A su lado, Wang Lubo suspiró aliviado. —Ves, Hermano Feng, con alguien como él, quien se case con su hermana está condenado a sufrir toda una vida de agravios, ¿verdad?

—No puedes decirlo así —intervino Du Qingyue—. Te casas con su hermana, no con él.

He oído por Shihan que Chen Xiuxiu te trata bastante bien, así que más te vale aprovechar la oportunidad.

—Cuñada, por favor, para. Estas cosas deben ocurrir de forma natural. Ahora mismo, solo quiero perder peso; una vez que haya perdido peso, todo será negociable —dijo Wang Lubo.

En ese momento, la niña pequeña salió de la casa, mirando a su alrededor. —¿Alguien ha visto los fuegos artificiales que compré?

—¿Qué fuegos artificiales? —preguntó Xiao Feng, perplejo.

La niña pequeña dijo con ansiedad: —Los fuegos artificiales que compré esta tarde en el mercado. Escuché a la Hermana Qingyue decir que esta noche habría mucha gente, así que los compré específicamente para animar el ambiente.

—Si no los encuentras, olvídalo. Si quieres fuegos artificiales, mañana te consigo un camión entero para ti, y podrás encenderlos como quieras —le aconsejó Xiao Feng.
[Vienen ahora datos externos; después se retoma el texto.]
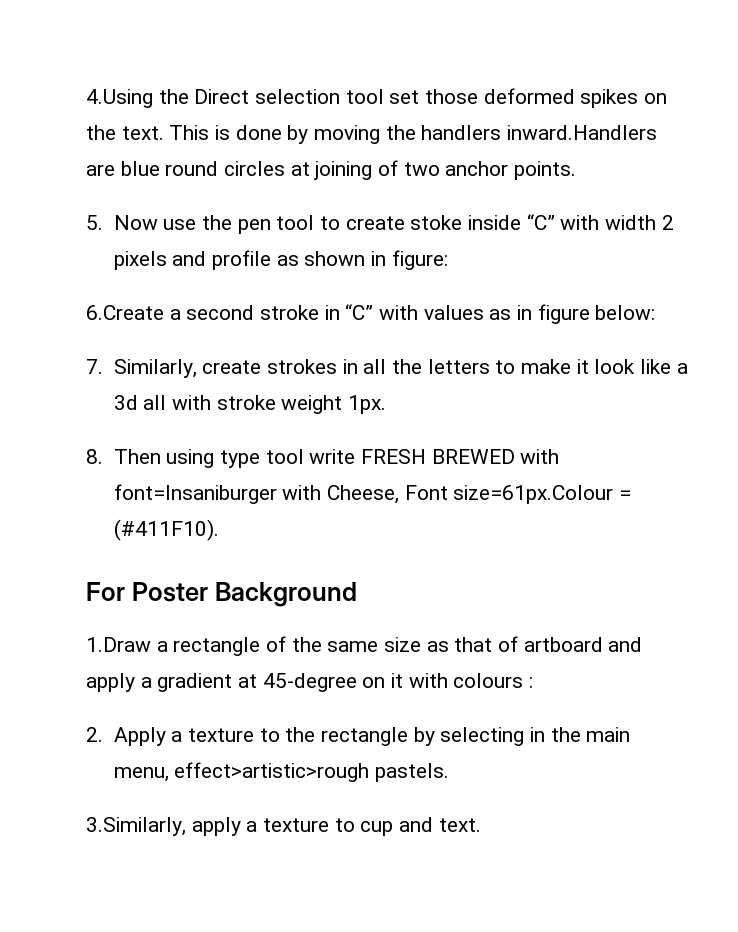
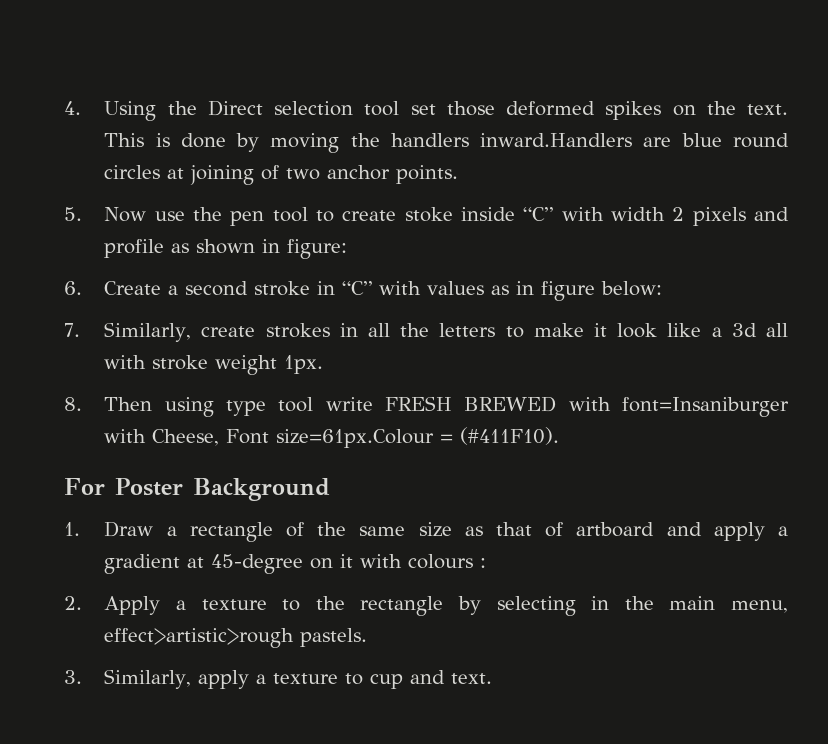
[86,89,153,108] 4.Using -> [64,101,157,121] 4. Using
[86,305,164,320] 6.Create -> [64,281,162,295] 6. Create
[86,637,151,652] 1.Draw -> [64,521,154,537] 1. Draw
[86,817,186,836] 3.Similarly, -> [64,669,192,689] 3. Similarly,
—¡Eso no está bien! —dijo la niña pequeña enfadada—. No se trata solo de encender fuegos artificiales; se trata de que alguien se ha atrevido a coger mis cosas sin mi permiso.

Este tipo de comportamiento es terrible; si no los recupero, no comeré esta noche.

Jiang Yixin se acercó, haciendo un puchero. —¿Sabes que es terrible coger las cosas de los demás sin permiso?

Cuando cogiste mis cosméticos, ¿por qué no tenías esa conciencia tan elevada?

Los ojos de la niña pequeña se entrecerraron. —Ahora que lo mencionas, me acuerdo.

Además de las dieciocho personas con Hui Yi y la Hermana Lu Yao, fuiste tú, Hermana Jiang, la que sabía que había comprado los fuegos artificiales.

La Hermana Lu Yao seguramente no haría algo así, así que tengo razones para sospechar que fuiste tú quien robó mis fuegos artificiales.

¡Devuélvemelos rápido, o esto no ha acabado entre nosotras!

—¿Tienes cerebro? —gritó Jiang Yixin enfadada—. ¿De qué me serviría robarte esos fuegos artificiales?

La niña pequeña dijo con confianza: —Claro, solo quieres molestarme a propósito.

—Te he dicho que no los he cogido, cualquier cosa mala que pasa, me echas la culpa a mí, de verdad que me da pereza tratar contigo —respondió Jiang Yixin con irritación.

Tan pronto como terminó de hablar, se oyó un fuerte ¡bum!

¡El sonido fue tan tremendo que a todos les dolieron los tímpanos!

Todos en el patio se estremecieron de miedo, miraron a su alrededor y vieron a Zhao Guo’an con un delantal, la cara ennegrecida como el carbón y el pelo de punta como púas.

Y la olla que había volado por los aires ya no tenía fondo.

A los pies de Zhao Guo’an había una bolsa de plástico negra llena de objetos del tamaño de un puño, de unos cincuenta centímetros de largo y de forma prismática.

Si no se miraba de cerca, eran indistinguibles de la leña cortada.